We can change this a bit to see if something is anomalous in .5 stddev, 1 stddev, and 3 stddev.
WITH series AS (
SELECT *
FROM unnest(array[2, 3, 5, 2, 3, 12, 5, 3, 4]) AS n
),
stats AS (
SELECT
avg(n) series_avg,
stddev(n) as series_stddev
FROM
series
),
zscores AS (
SELECT
n,
(n - series_avg) / series_stddev AS zscore
FROM
series,
stats
)
SELECT
*,
zscore NOT BETWEEN -0.5 AND 0.5 AS is_anomaly_0_5,
zscore NOT BETWEEN -1 AND 1 AS is_anomaly_1,
zscore NOT BETWEEN -3 AND 3 AS is_anomaly_3
FROM
zscores;
n │ zscore │ is_anomaly_0_5 │ is_anomaly_1 │ is_anomaly_3
───┼─────────────────────────┼────────────────┼──────────────┼──────────────
2 │ -0.75703329861022517346 │ t │ f │ f
3 │ -0.43259045634870009448 │ f │ f │ f
5 │ 0.21629522817435006346 │ f │ f │ f
2 │ -0.75703329861022517346 │ t │ f │ f
3 │ -0.43259045634870009448 │ f │ f │ f
12 │ 2.4873951240050256 │ t │ t │ f
5 │ 0.21629522817435006346 │ f │ f │ f
3 │ -0.43259045634870009448 │ f │ f │ f
4 │ -0.10814761408717501551 │ f │ f │ f
Let’s say we want to check if we have a server problem with pure SQL statistics:
500 ⇒ problem on the server? 400 ⇒ problem with clients? 404 ⇒ problem with SEO or redirects? 200 ⇒ significant traffic or DOS attack?
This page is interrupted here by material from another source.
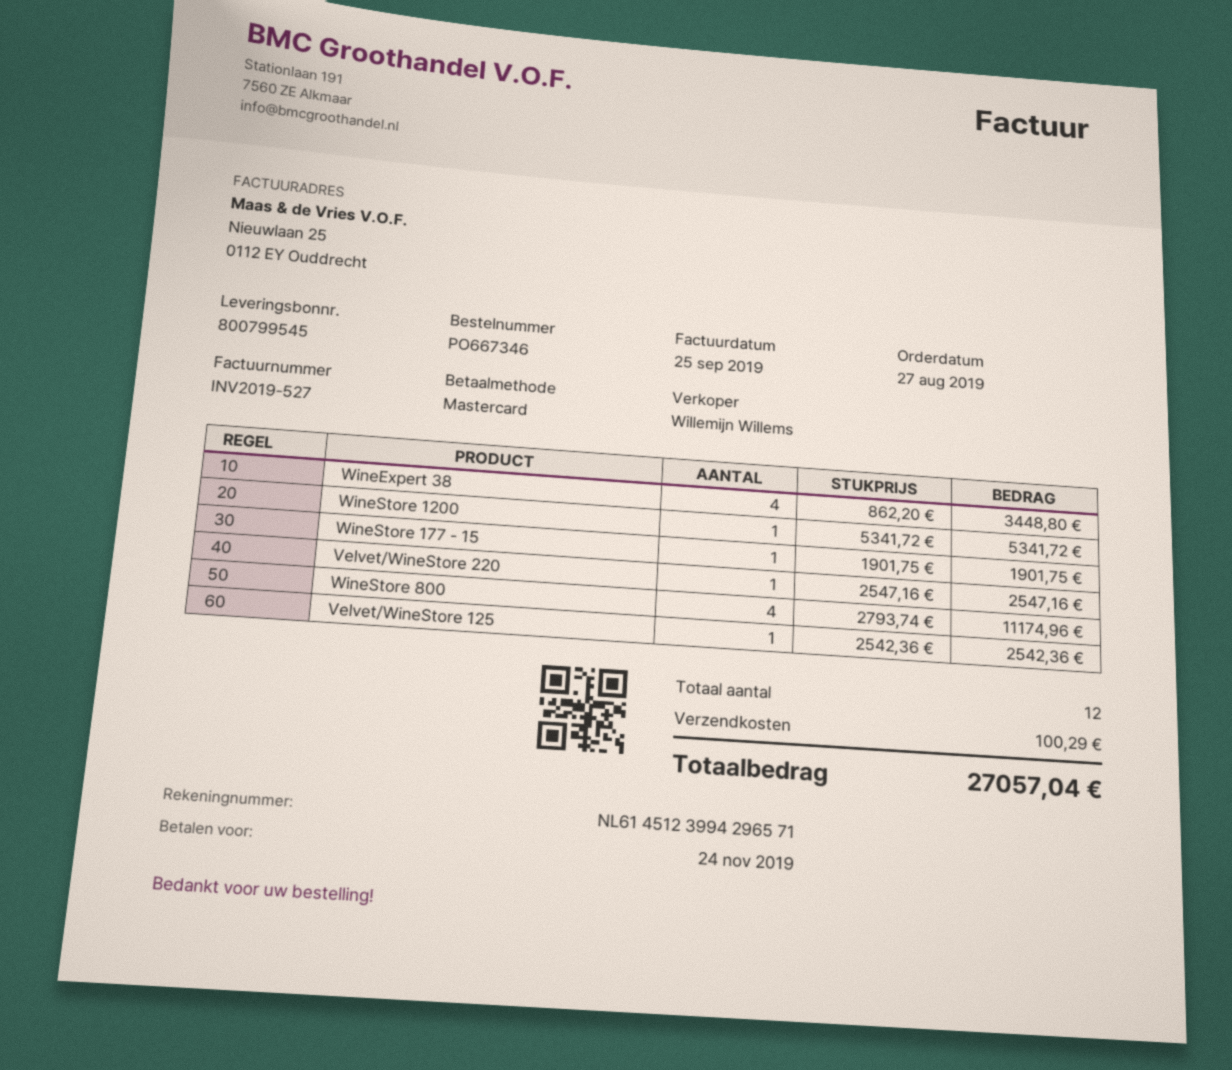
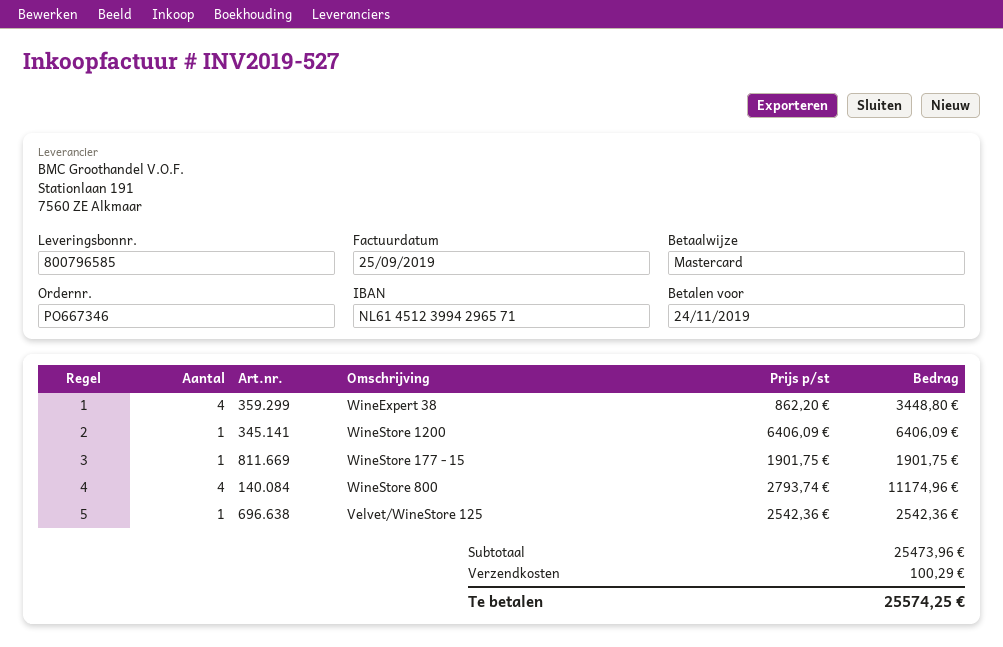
delivery note number: 800799545 -> 800796585
WineStore 1200: 1 x 5341.72 = 5341.72 -> 1 x 6406.09 = 6406.09
Velvet/WineStore 220: 1 x 2547.16 = 2547.16 -> none
total: 27057.04 -> 25574.25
Create a table to store statistics:
CREATE TABLE server_log_summary AS (
period timestamptz,
status_code int,
entries int
);
We can create an axis to join to with a CTE (Common Table Expression)
-- Correct!
WITH axis AS (
SELECT
status_code,
generate_series(
date_trunc('minute', now()),
date_trunc('minute', now() - interval '1 hour'),
interval '1 minute' * -1
) AS period
FROM (
VALUES (200), (400), (404), (500)
) AS t(status_code)
)
SELECT
a.period,
a.status_code,
count(*) AS entries
FROM
axis a
LEFT JOIN server_log l ON (
date_trunc('minute', l.timestamp) = a.period
AND l.status_code = a.status_code
)
GROUP BY
period,
status_code;
We might try to use the Z-Score to find out if we have an anomaly:
db= WITH stats AS (
SELECT
status_code,
(MAX(ARRAY[EXTRACT('epoch' FROM period), entries]))[2] AS last_value,
AVG(entries) AS mean_entries,
STDDEV(entries) AS stddev_entries
FROM
server_log_summary
WHERE
-- In the demo data use:
-- period > '2020-08-01 17:00 UTC'::timestamptz
period > now() - interval '1 hour'
GROUP BY
status_code
)
SELECT * FROM stats;
status_code │ last_value │ mean_entries │ stddev_entries
────────────┼────────────┼────────────────────────┼────────────────────────
404 │ 0 │ 0.13333333333333333333 │ 0.34280333180088158345
500 │ 0 │ 0.15000000000000000000 │ 0.36008473579027553993
200 │ 4084 │ 2779.1000000000000000 │ 689.219644702665
400 │ 24 │ 0.73333333333333333333 │ 3.4388935285299212
We then calculate if this is anomalous by checking the difference between the previous value:
db= WITH stats AS (
SELECT
status_code,
(MAX(ARRAY[EXTRACT('epoch' FROM period), entries]))[2] AS last_value,
AVG(entries) AS mean_entries,
STDDEV(entries) AS stddev_entries
FROM
server_log_summary
WHERE
-- In the demo data use:
-- period > '2020-08-01 17:00 UTC'::timestamptz
period > now() - interval '1 hour'
GROUP BY
status_code
)
SELECT
*,
(last_value - mean_entries) / NULLIF(stddev_entries::float, 0) as zscore
FROM
stats;
status_code │ last_value │ mean_entries │ stddev_entries │ zscore
────────────┼────────────┼──────────────┼────────────────┼────────
404 │ 0 │ 0.133 │ 0.3428 │ -0.388
500 │ 0 │ 0.150 │ 0.3600 │ -0.416
200 │ 4084 │ 2779.100 │ 689.2196 │ 1.893
400 │ 24 │ 0.733 │ 3.4388 │ 6.765
Clearly the 400s are anomalous, and also, we seem to have a bunch more 200s than normal.